**EXERCISE OBJECTIVE:** Where does the string "đồng" occur in the records? Copy each line that holds it.

-------- ENTRIES PROVIDED --------

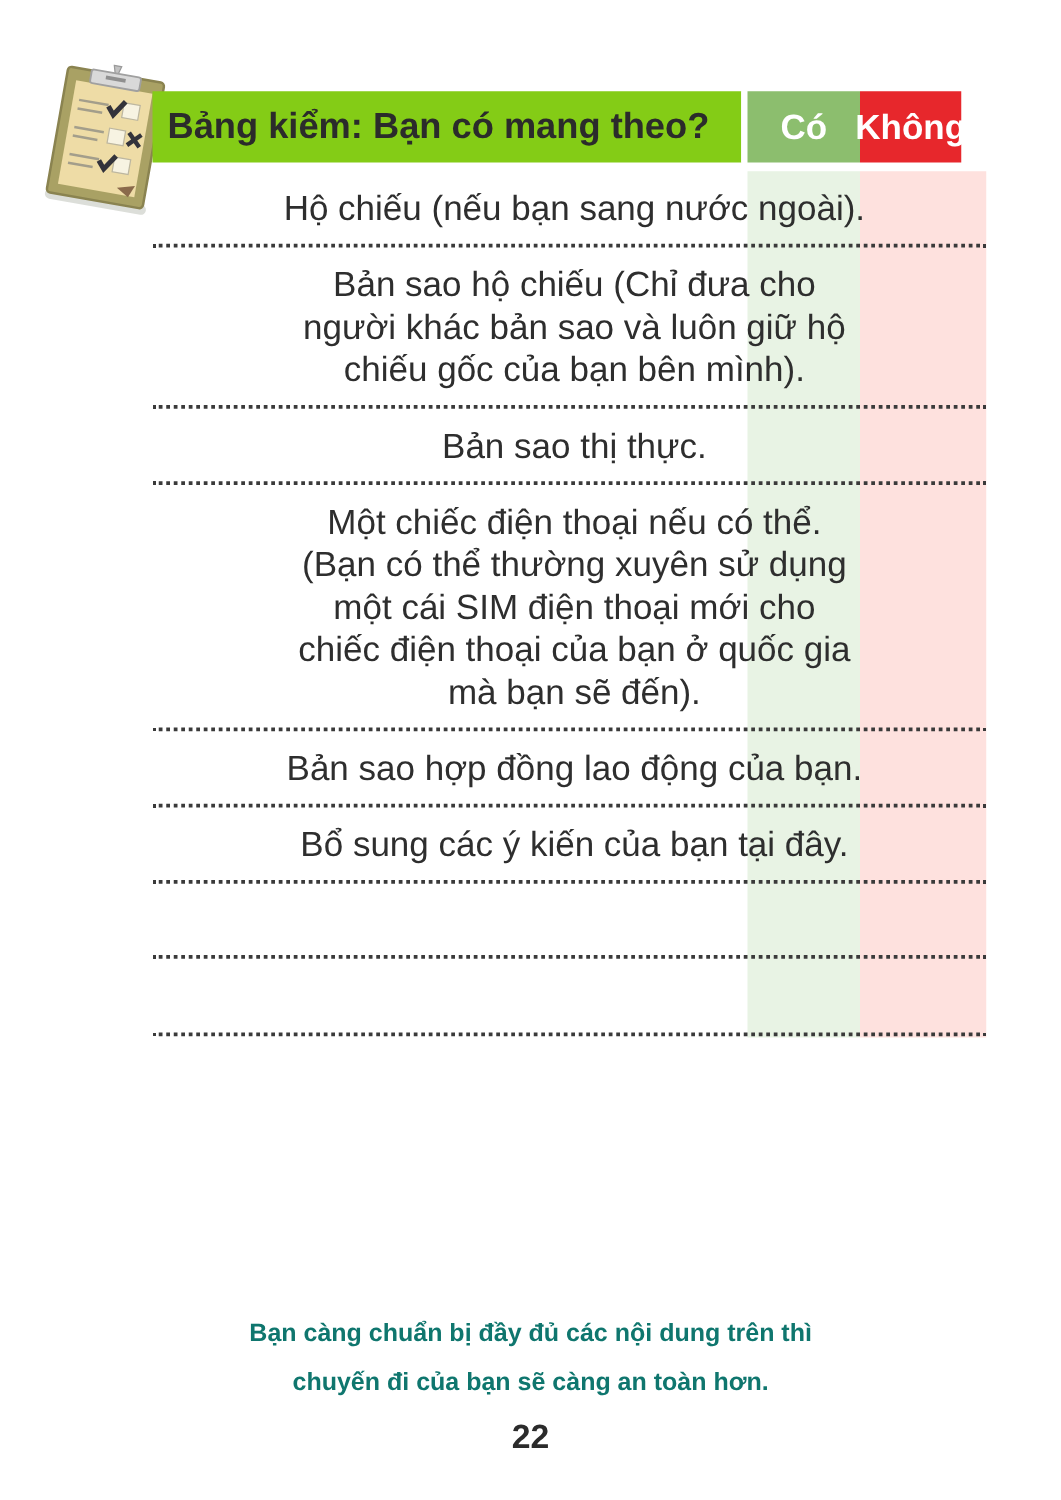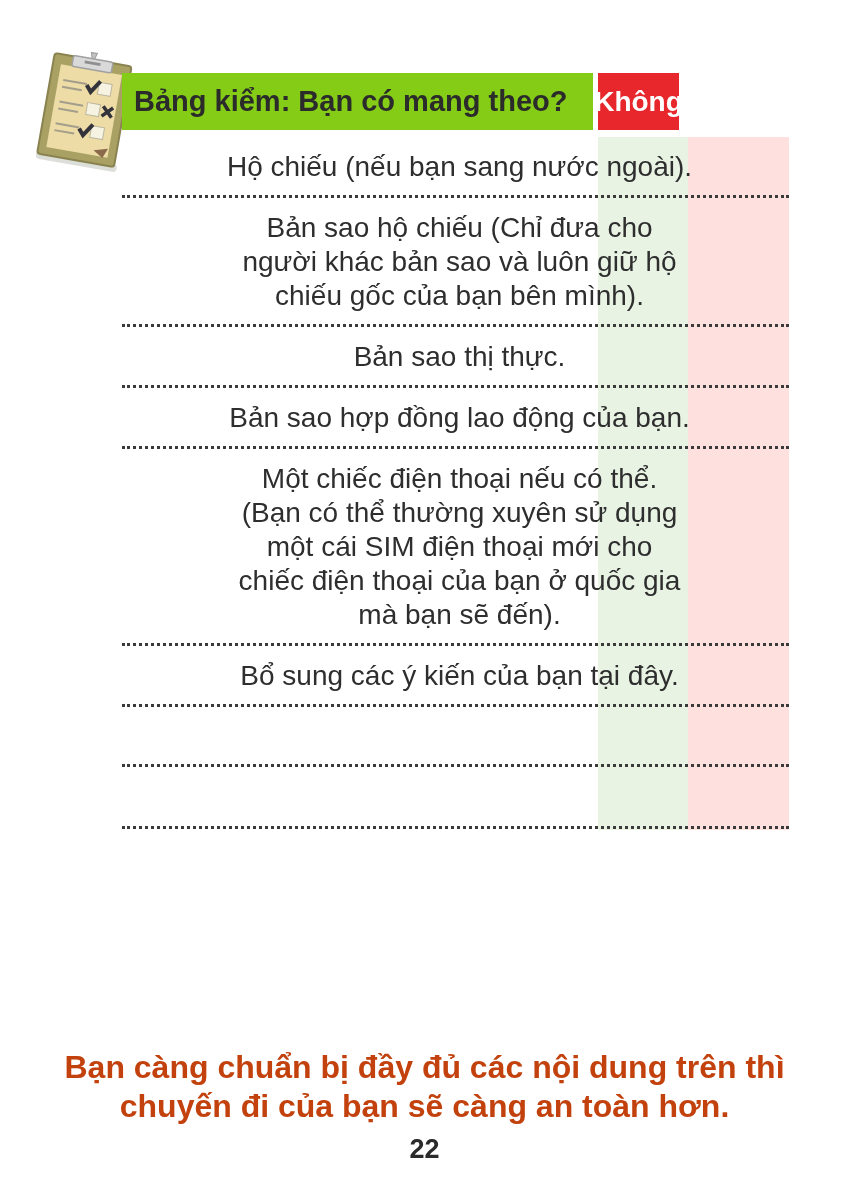--- a/index.html
+++ b/index.html
@@ -149,6 +149,7 @@
     <div class="header-row">
       <div class="hdr-title">Bảng kiểm: Bạn có mang theo?</div>
       <div class="hdr-gap"></div>
+      <div class="hdr-yes">Có</div>
       <div class="hdr-no">Không</div>
     </div>
 

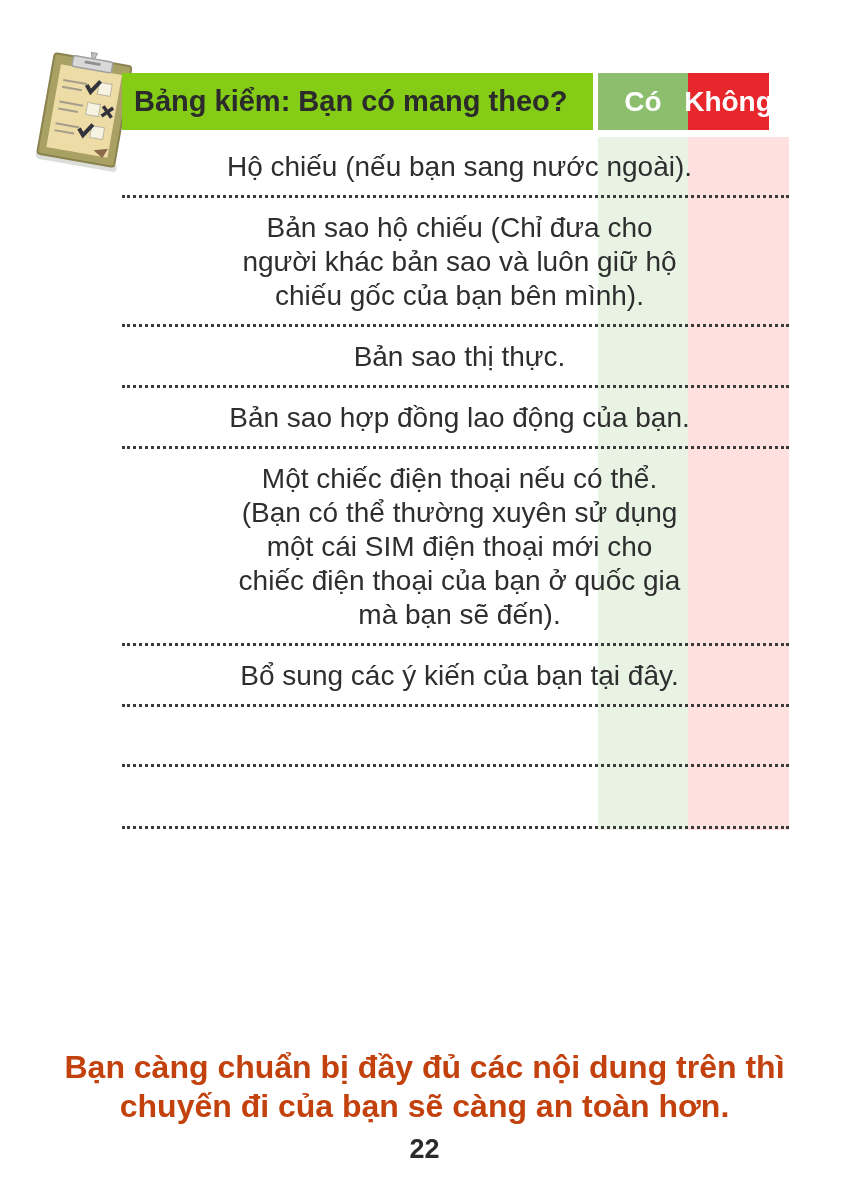--- a/index.html
+++ b/index.html
@@ -162,12 +162,12 @@
 người khác bản sao và luôn giữ hộ
 chiếu gốc của bạn bên mình).</div>
       <div class="row">Bản sao thị thực.</div>
-      <div class="row">Bản sao hợp đồng lao động của bạn.</div>
       <div class="row">Một chiếc điện thoại nếu có thể.
 (Bạn có thể thường xuyên sử dụng
 một cái SIM điện thoại mới cho
 chiếc điện thoại của bạn ở quốc gia
 mà bạn sẽ đến).</div>
+      <div class="row">Bản sao hợp đồng lao động của bạn.</div>
       <div class="row">Bổ sung các ý kiến của bạn tại đây.</div>
       <div class="row empty"></div>
       <div class="row empty-2"></div>

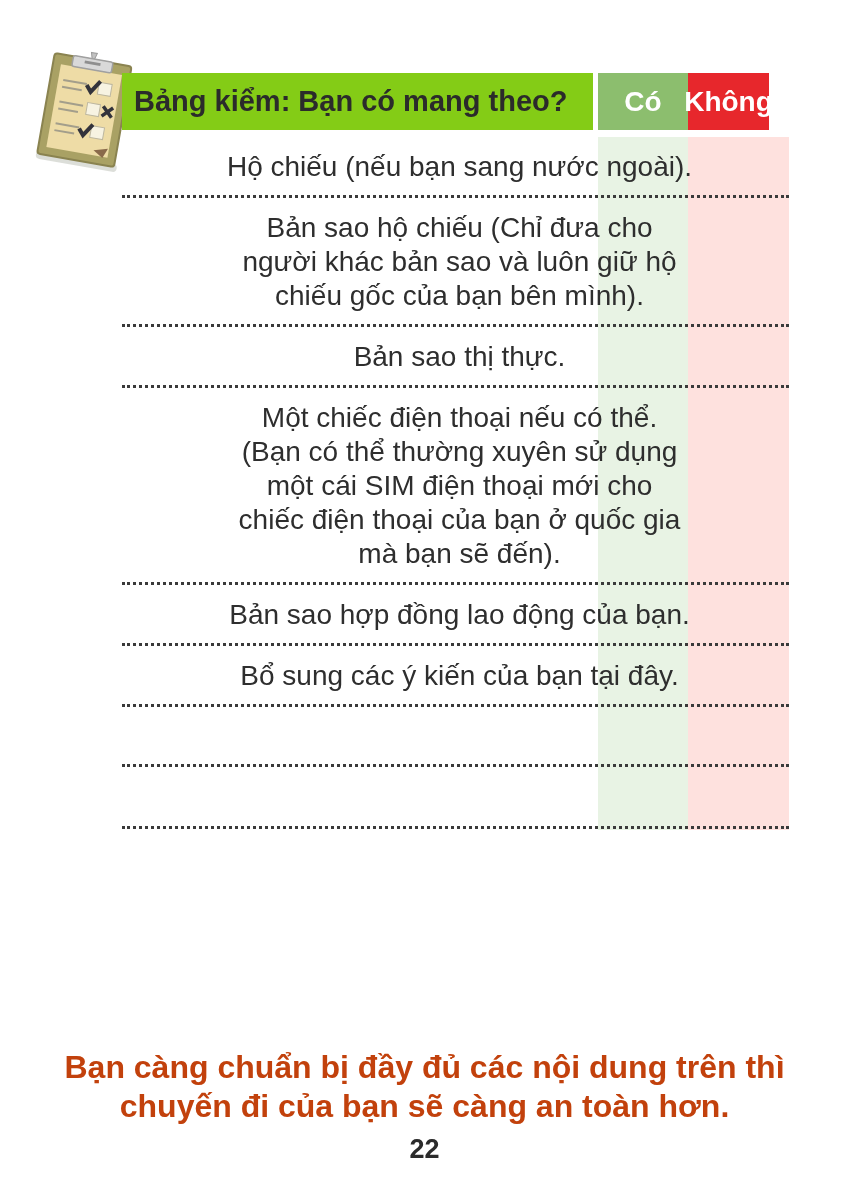--- a/index.html
+++ b/index.html
@@ -90,9 +90,9 @@
     top: 1048px;
     text-align: center;
     font-weight: bold;
-    font-size: 32px;
+    font-size: 20px;
     line-height: 39px;
-    color: #c2410c;
+    color: #0f766e;
     white-space: pre-line;
   }
   .page-number {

--------

**RESPONSE BOX:**
-      <div class="row">Bản sao hợp đồng lao động của bạn.</div>
+      <div class="row">Bản sao hợp đồng lao động của bạn.</div>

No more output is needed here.